*Material provided*
=======

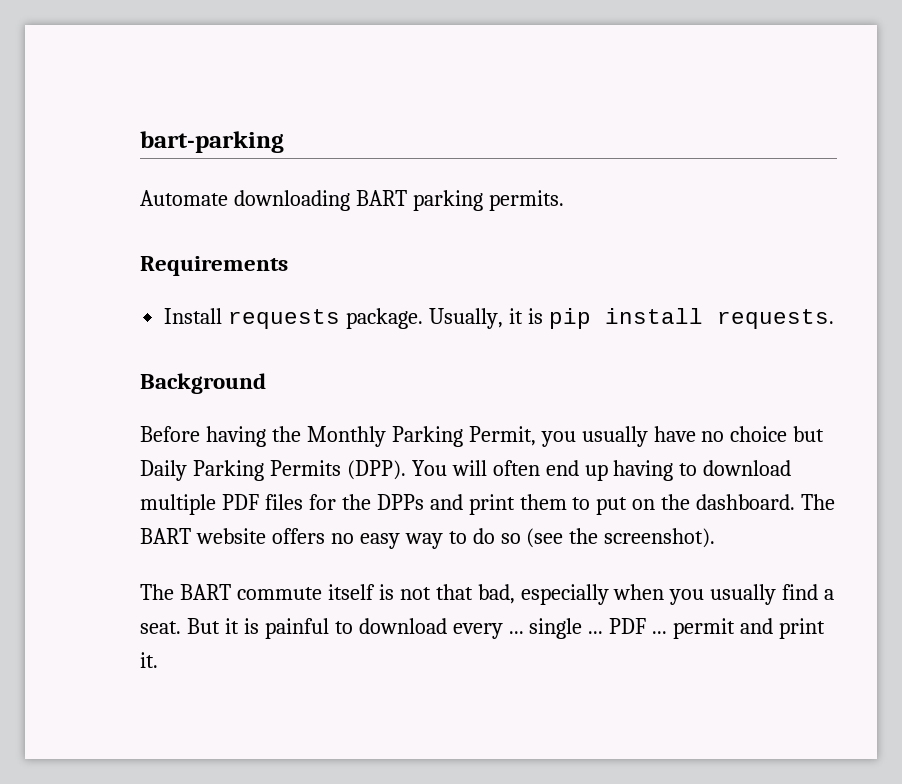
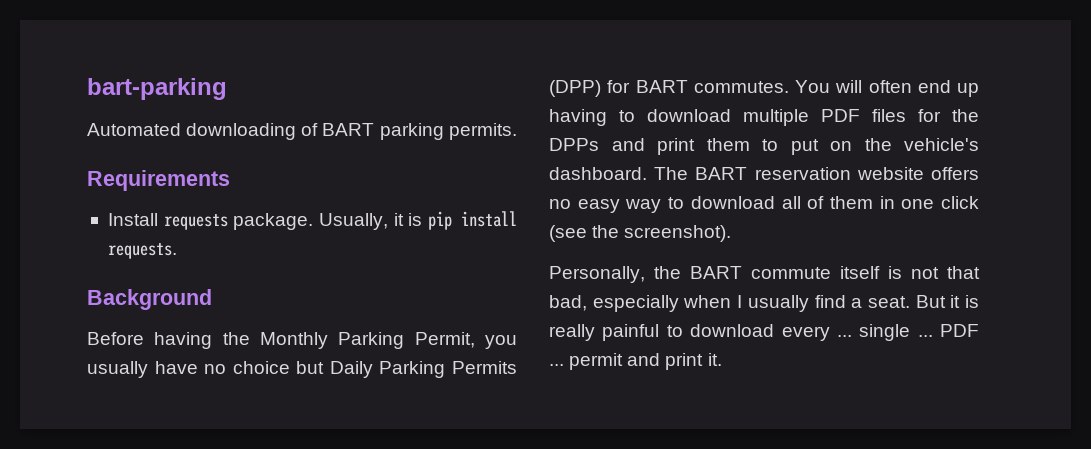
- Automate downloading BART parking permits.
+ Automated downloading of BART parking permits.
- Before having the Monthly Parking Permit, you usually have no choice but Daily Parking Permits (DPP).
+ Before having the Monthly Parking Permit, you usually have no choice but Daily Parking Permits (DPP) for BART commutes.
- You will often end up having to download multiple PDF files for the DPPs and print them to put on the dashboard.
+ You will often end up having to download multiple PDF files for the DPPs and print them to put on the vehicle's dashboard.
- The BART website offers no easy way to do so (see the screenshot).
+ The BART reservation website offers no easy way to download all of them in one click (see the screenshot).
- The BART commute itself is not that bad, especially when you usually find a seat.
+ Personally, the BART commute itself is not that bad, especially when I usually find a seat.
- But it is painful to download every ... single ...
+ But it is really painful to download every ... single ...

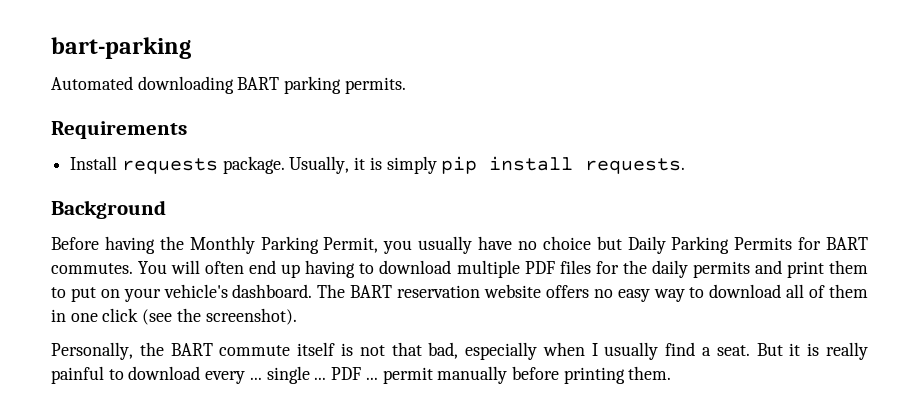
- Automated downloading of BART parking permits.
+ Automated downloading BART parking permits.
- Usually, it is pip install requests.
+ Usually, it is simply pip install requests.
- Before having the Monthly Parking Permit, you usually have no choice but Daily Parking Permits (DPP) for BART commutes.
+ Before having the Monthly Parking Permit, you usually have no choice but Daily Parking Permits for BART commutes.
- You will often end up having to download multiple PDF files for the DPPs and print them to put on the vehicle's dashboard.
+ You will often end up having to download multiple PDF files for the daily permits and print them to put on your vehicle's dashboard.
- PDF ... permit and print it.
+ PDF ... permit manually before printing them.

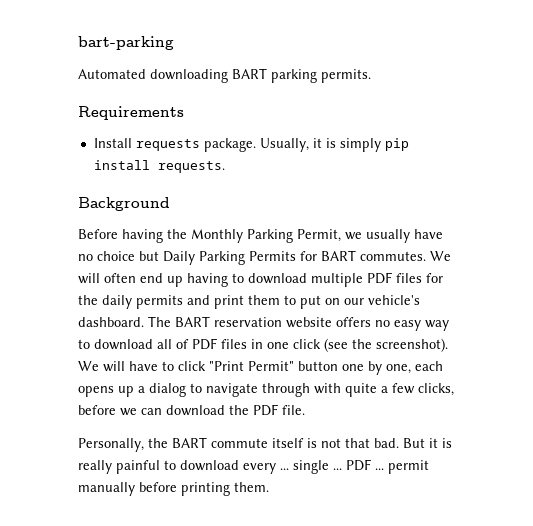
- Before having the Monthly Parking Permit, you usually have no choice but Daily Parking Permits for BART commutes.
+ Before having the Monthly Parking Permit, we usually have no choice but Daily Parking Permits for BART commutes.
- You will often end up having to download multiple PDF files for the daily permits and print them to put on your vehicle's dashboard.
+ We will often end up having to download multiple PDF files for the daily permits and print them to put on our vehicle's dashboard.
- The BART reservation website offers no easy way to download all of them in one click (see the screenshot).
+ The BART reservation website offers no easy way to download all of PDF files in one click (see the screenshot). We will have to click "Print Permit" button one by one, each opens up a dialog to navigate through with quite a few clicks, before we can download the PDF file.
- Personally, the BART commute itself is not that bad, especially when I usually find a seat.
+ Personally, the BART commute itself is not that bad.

=======

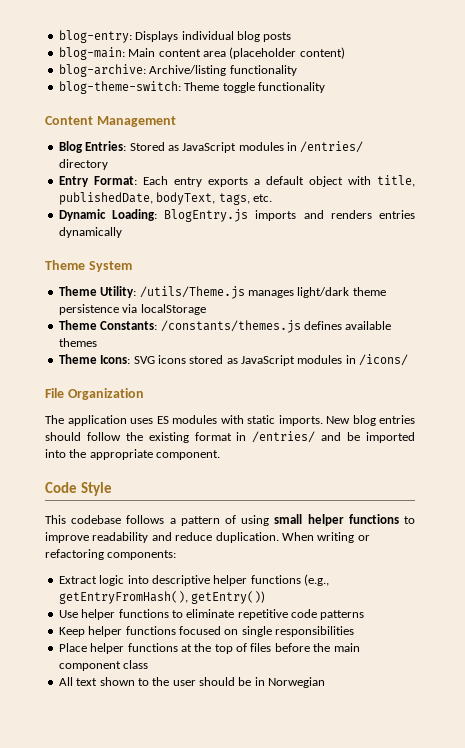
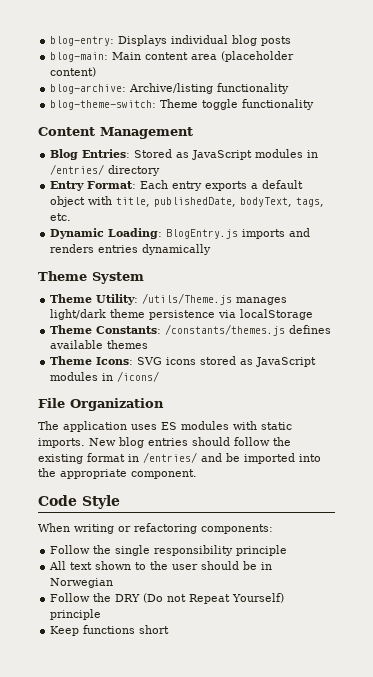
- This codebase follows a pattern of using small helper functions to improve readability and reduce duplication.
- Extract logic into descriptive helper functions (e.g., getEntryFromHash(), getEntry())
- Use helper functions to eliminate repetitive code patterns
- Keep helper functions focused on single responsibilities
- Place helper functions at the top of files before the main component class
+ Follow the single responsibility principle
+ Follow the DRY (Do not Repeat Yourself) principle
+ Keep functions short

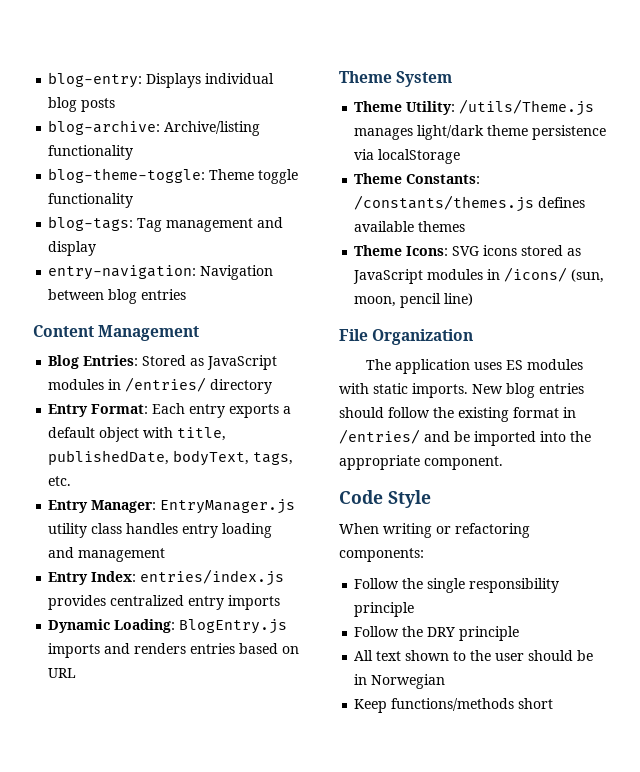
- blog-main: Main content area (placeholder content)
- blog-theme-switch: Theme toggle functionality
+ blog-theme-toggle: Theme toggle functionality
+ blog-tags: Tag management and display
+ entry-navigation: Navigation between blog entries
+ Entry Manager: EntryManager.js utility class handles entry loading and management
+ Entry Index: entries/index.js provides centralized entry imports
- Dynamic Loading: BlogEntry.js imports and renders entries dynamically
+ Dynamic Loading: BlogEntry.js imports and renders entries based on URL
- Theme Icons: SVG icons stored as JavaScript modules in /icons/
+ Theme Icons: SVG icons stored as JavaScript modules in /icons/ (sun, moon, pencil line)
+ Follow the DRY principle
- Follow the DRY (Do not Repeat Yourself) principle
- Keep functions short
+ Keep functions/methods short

=======

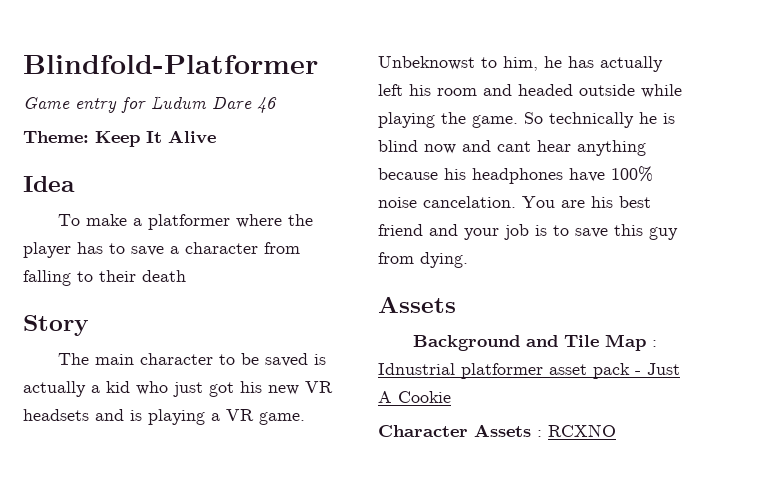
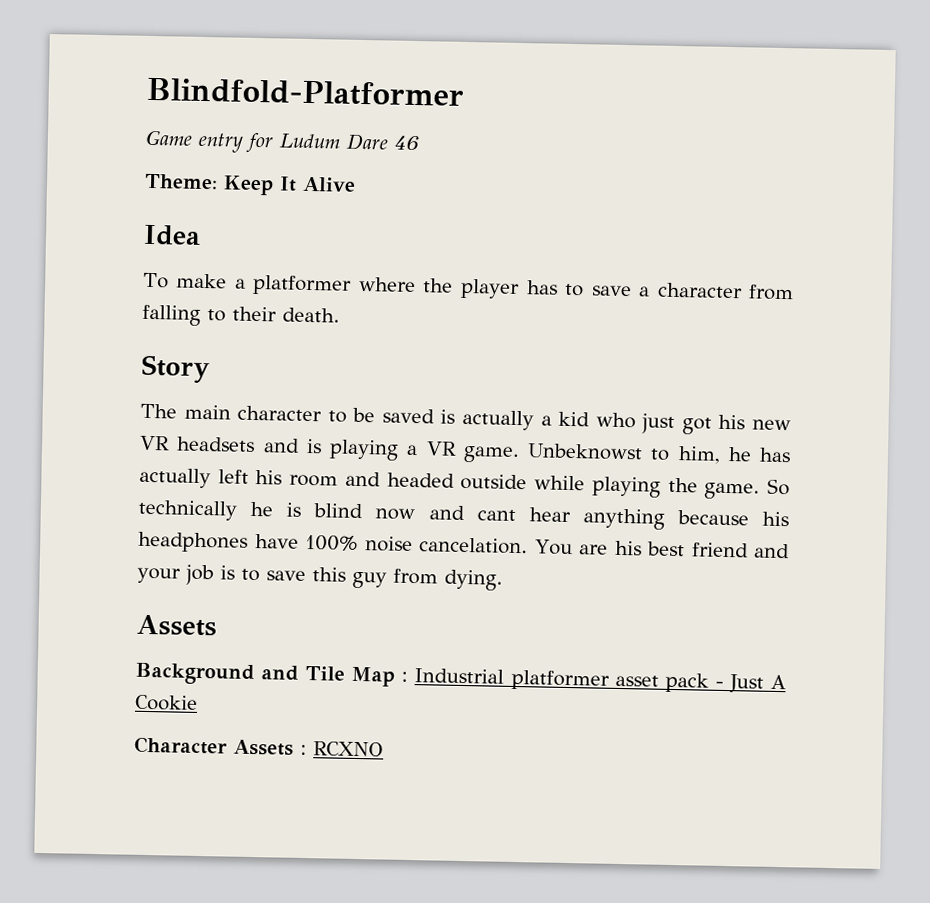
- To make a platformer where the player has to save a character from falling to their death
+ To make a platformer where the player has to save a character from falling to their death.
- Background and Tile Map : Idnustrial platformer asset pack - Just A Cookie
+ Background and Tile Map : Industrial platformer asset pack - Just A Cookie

=======

*Exercise brief*
Here the output must be the lines above from the line with "- Automate downloading BART parking permits." to the line with "on the dashboard.", both included, duplicated word for word and nothing else.

*Task solution*
- Automate downloading BART parking permits.
+ Automated downloading of BART parking permits.
- Before having the Monthly Parking Permit, you usually have no choice but Daily Parking Permits (DPP).
+ Before having the Monthly Parking Permit, you usually have no choice but Daily Parking Permits (DPP) for BART commutes.
- You will often end up having to download multiple PDF files for the DPPs and print them to put on the dashboard.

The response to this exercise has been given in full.